_Task objective_
What is needed is an exact copy of the lines in the listing below, from the one with "missing setter or</div>" up to and including the one with "API Validation Enabled</div>", with no other lines.
*** Provided information ***
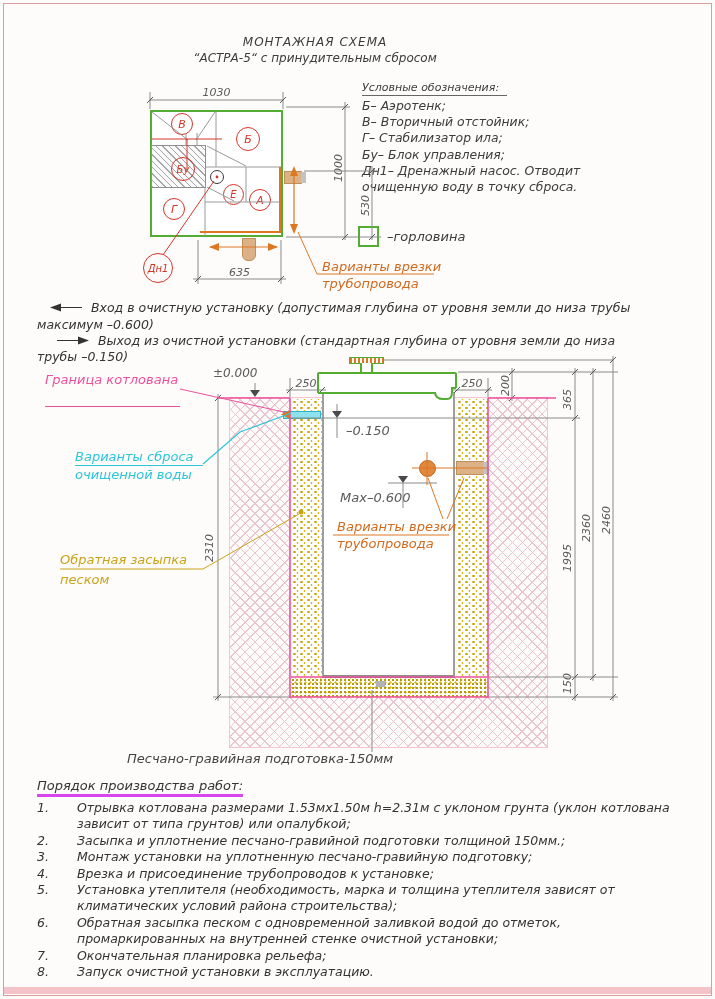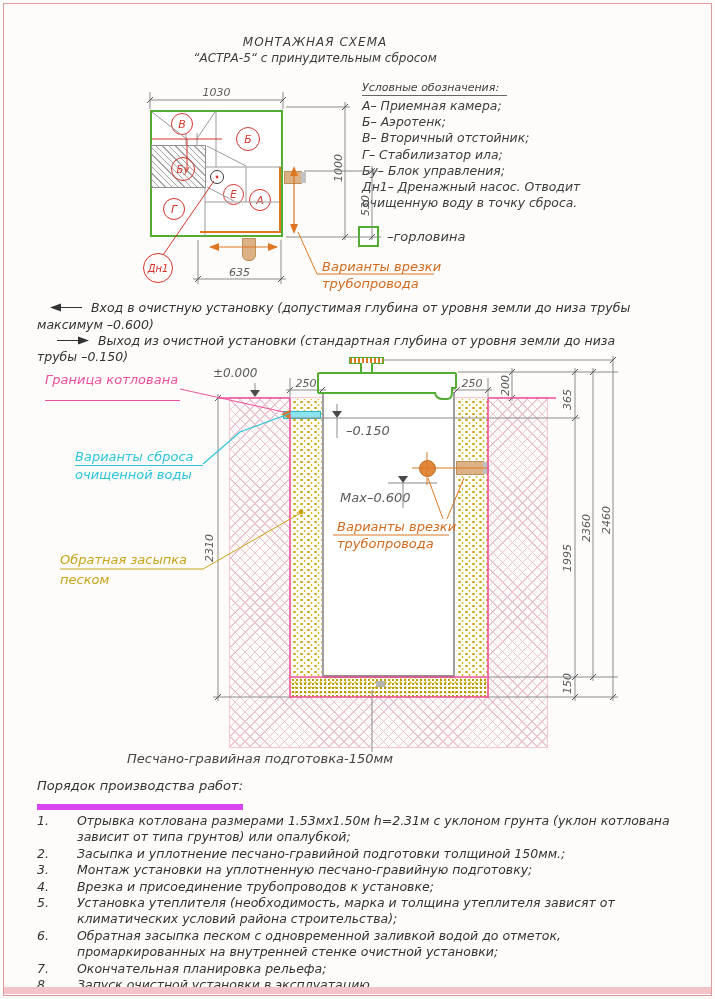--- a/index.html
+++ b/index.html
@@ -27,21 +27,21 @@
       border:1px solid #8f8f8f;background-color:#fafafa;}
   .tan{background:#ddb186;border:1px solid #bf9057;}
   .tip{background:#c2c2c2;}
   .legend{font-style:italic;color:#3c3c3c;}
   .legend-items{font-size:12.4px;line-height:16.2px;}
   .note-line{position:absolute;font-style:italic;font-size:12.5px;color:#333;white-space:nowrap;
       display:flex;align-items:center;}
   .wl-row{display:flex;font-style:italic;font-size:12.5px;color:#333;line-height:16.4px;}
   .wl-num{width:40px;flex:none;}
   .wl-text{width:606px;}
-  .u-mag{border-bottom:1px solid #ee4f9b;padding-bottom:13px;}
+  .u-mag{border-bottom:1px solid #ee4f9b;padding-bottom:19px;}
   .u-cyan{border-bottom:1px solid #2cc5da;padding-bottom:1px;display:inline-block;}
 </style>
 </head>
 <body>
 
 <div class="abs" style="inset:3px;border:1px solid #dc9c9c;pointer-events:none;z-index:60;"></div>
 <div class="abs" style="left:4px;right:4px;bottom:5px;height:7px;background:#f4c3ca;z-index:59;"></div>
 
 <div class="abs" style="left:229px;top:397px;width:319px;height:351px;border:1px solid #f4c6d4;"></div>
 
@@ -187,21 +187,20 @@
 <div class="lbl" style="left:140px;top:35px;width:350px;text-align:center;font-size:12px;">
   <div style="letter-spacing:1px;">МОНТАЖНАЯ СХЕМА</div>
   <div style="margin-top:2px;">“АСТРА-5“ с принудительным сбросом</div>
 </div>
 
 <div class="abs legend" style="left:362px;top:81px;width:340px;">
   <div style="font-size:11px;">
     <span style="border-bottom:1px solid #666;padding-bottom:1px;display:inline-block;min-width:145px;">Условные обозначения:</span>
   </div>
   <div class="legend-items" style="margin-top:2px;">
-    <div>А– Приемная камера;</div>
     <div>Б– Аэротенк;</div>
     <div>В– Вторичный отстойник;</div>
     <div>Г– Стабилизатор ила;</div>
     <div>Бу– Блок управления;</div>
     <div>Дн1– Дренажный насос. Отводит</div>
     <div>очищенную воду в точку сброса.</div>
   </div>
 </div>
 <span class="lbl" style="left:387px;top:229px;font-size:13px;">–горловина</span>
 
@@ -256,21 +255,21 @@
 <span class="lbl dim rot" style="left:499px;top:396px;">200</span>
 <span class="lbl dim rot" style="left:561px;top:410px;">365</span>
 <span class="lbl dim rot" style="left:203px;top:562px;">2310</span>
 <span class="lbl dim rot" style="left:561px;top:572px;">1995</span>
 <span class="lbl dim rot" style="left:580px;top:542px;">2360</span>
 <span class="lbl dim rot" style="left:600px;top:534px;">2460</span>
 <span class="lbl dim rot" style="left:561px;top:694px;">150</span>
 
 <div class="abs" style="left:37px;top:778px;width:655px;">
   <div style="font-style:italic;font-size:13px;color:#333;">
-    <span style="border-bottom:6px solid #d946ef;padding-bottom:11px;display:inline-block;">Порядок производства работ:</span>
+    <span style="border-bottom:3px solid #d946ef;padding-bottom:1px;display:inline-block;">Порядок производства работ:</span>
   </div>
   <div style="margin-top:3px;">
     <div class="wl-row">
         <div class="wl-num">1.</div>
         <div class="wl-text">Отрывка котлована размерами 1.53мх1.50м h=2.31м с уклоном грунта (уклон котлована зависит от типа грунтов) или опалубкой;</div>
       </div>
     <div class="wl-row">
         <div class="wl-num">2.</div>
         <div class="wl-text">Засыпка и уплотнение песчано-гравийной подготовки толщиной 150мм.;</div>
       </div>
***
*** Provided information ***
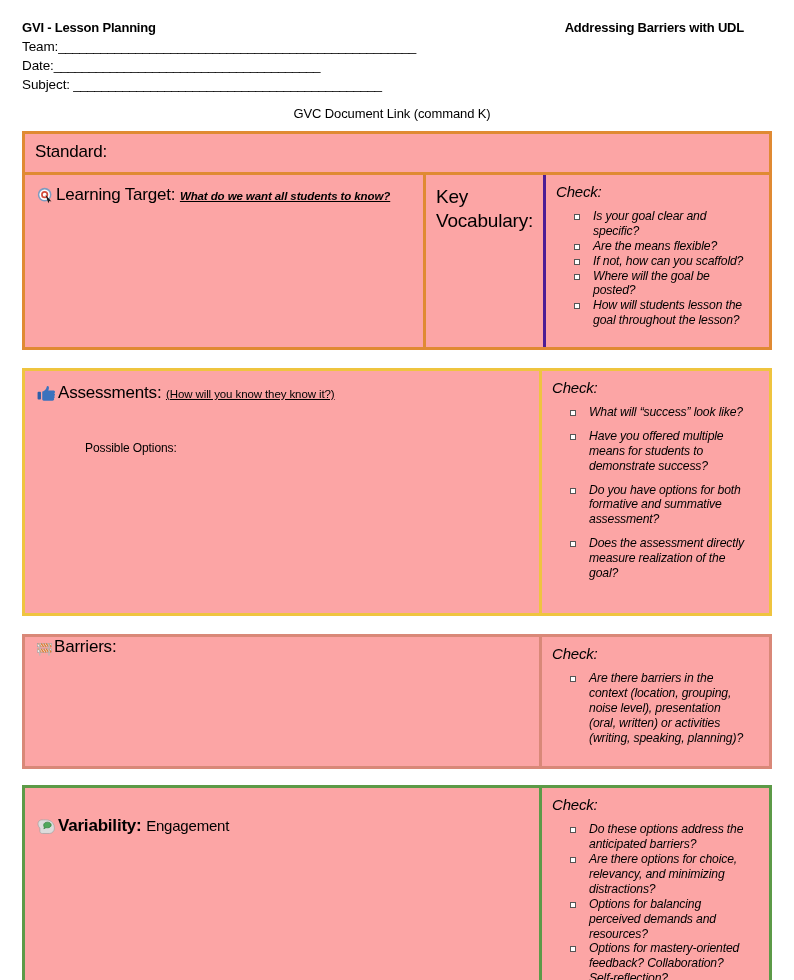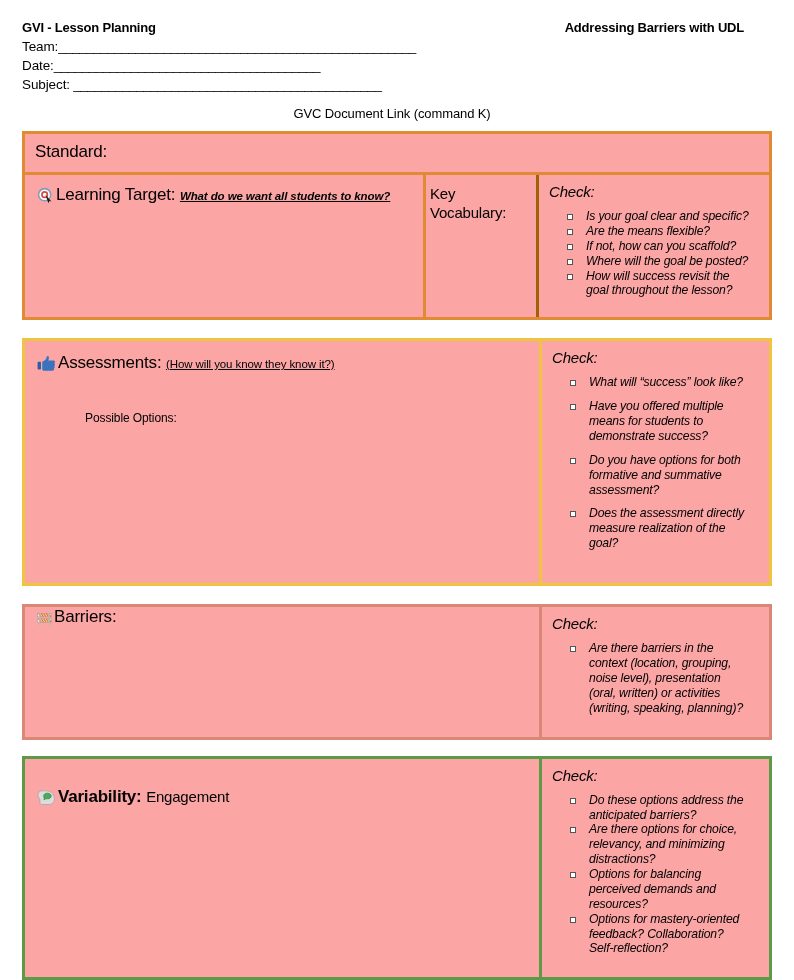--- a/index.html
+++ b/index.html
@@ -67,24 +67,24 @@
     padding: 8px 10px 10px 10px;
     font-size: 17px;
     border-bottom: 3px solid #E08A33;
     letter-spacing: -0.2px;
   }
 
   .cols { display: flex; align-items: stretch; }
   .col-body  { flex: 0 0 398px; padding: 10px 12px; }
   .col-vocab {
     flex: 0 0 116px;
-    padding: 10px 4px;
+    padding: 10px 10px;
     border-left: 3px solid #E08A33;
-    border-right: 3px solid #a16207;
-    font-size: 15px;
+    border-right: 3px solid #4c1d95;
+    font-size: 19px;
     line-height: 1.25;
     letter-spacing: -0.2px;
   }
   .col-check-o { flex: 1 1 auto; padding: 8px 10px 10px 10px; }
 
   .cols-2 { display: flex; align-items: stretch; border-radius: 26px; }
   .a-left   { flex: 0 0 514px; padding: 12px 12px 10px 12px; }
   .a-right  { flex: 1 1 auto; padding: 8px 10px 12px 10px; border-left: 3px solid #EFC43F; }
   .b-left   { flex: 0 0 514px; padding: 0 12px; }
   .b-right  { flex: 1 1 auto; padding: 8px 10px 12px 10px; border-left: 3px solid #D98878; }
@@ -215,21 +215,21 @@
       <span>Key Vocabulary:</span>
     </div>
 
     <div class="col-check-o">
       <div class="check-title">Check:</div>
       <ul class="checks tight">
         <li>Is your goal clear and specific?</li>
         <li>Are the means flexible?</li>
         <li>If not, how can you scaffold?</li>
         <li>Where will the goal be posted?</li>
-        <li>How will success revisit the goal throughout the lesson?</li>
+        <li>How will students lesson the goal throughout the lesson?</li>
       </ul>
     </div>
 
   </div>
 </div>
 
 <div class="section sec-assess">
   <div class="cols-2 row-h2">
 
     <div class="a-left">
***
*** Provided information ***
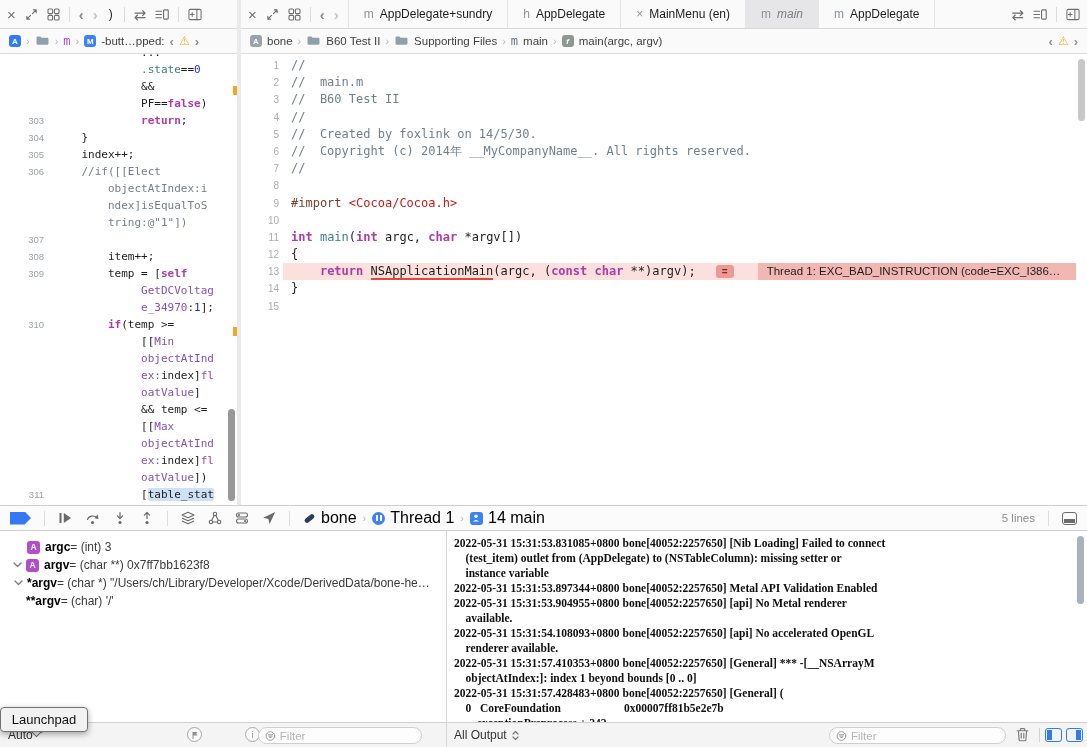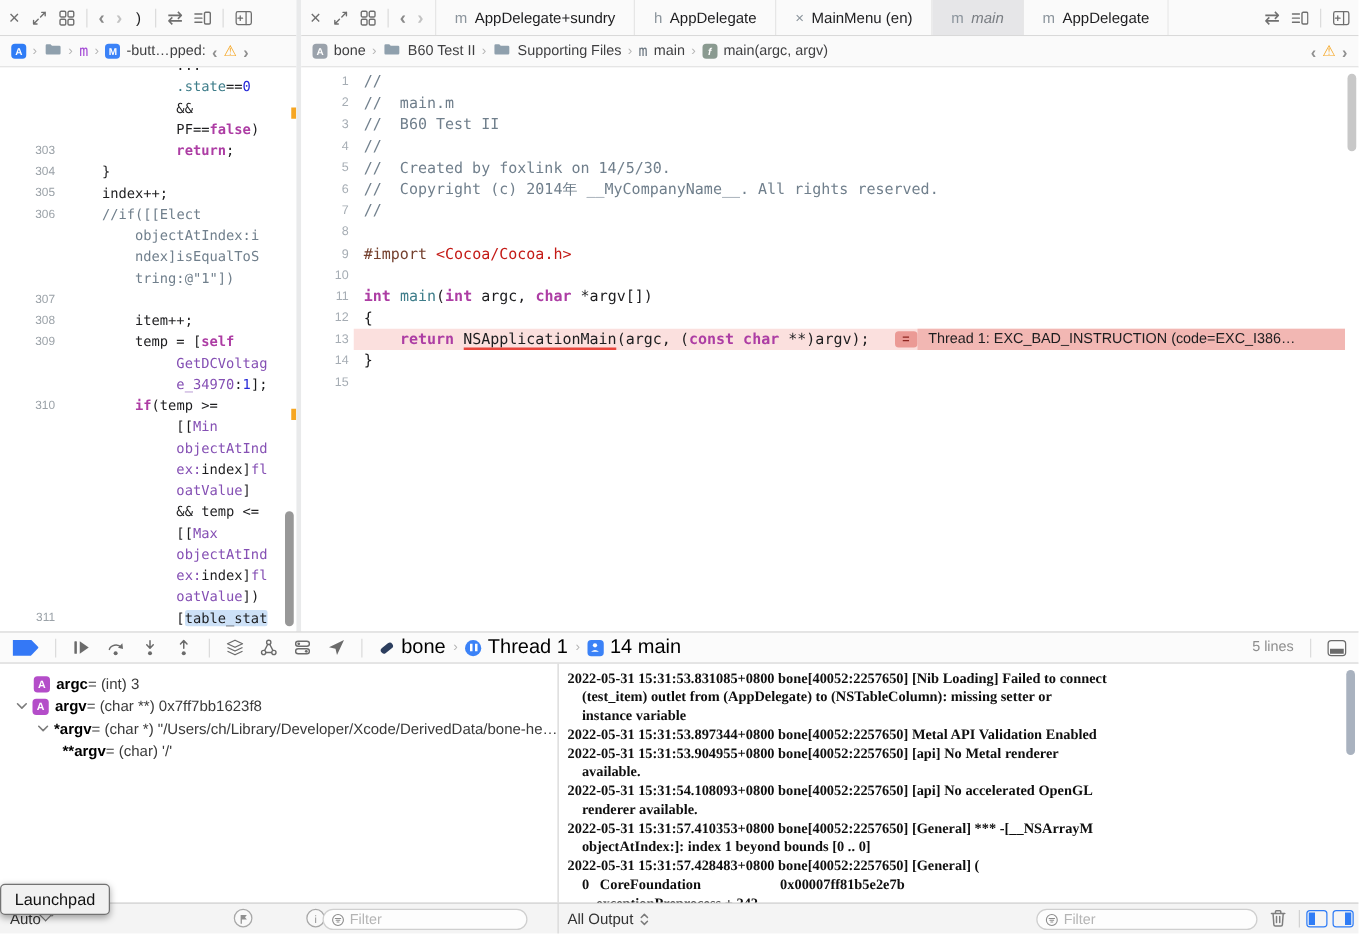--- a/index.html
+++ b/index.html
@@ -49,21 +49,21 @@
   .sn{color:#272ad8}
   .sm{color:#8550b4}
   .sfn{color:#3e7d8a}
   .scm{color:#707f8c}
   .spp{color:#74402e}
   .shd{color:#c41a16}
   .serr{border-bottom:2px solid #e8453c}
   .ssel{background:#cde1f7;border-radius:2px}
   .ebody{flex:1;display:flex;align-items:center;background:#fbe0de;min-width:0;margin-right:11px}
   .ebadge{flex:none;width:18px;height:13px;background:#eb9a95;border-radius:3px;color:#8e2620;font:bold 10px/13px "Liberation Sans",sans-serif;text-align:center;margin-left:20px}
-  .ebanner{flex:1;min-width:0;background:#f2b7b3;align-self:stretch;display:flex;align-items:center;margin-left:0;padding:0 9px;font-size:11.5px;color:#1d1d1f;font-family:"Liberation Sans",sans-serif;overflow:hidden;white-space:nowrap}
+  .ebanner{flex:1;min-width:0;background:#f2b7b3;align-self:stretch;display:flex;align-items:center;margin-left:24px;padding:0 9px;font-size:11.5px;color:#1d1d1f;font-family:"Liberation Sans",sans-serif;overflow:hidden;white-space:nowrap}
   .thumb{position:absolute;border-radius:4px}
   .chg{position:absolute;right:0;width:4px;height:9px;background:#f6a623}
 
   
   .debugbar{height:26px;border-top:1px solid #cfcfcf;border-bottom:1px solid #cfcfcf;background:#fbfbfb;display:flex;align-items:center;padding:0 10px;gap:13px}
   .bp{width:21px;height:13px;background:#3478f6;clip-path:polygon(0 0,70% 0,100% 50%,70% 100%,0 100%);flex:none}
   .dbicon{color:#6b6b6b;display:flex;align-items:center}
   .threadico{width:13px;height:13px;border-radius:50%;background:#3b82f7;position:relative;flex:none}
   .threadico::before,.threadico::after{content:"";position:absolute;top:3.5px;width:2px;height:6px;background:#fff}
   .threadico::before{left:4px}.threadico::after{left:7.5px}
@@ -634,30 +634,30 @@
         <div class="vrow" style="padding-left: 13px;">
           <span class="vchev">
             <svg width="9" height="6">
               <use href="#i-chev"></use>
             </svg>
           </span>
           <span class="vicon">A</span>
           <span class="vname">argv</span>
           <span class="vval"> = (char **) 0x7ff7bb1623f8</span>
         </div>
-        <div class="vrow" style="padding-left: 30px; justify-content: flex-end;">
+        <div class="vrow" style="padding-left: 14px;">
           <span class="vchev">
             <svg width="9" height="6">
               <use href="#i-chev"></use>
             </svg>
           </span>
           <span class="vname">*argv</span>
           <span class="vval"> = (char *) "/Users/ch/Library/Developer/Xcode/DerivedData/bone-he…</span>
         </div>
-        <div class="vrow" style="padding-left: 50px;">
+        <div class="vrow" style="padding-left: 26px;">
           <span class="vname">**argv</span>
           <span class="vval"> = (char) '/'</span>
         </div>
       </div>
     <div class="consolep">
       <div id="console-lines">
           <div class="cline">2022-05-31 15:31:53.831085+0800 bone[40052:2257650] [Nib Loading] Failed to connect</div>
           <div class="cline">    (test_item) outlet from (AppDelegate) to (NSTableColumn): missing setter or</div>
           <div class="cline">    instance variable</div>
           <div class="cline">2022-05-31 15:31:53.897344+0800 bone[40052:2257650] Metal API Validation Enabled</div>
***
_Output for this task_
           <div class="cline">    (test_item) outlet from (AppDelegate) to (NSTableColumn): missing setter or</div>
           <div class="cline">    instance variable</div>
           <div class="cline">2022-05-31 15:31:53.897344+0800 bone[40052:2257650] Metal API Validation Enabled</div>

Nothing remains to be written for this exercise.